Material for the task
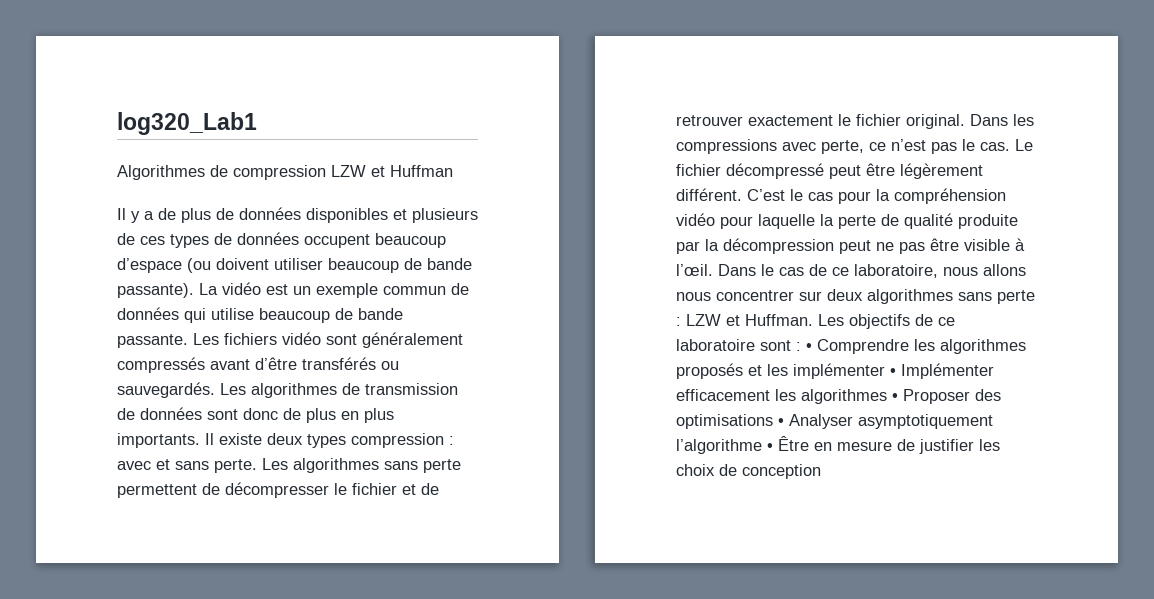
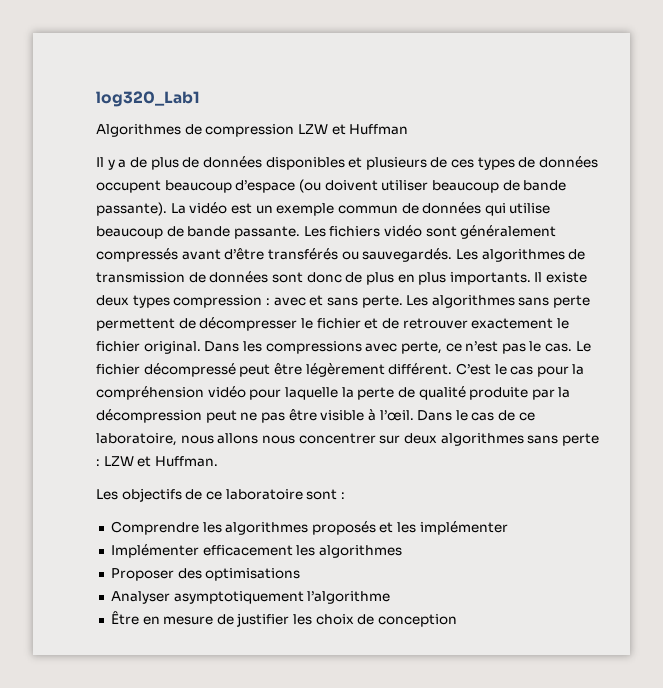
(813, 320) none -> (218, 461) //
[806,343,812,351] • -> (345, 495) //
[890,368,896,376] • -> (508, 528) //
[892,393,898,401] • -> (402, 551) //
[778,418,784,426] • -> (301, 574) //
[767,443,773,451] • -> (391, 597) //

Work required
Your answer must be the lines from the one containing "[806,343,812,351] • -> (345, 495) //" through the last line of the entries, copied exactly, with no other lines.

Task solution
[806,343,812,351] • -> (345, 495) //
[890,368,896,376] • -> (508, 528) //
[892,393,898,401] • -> (402, 551) //
[778,418,784,426] • -> (301, 574) //
[767,443,773,451] • -> (391, 597) //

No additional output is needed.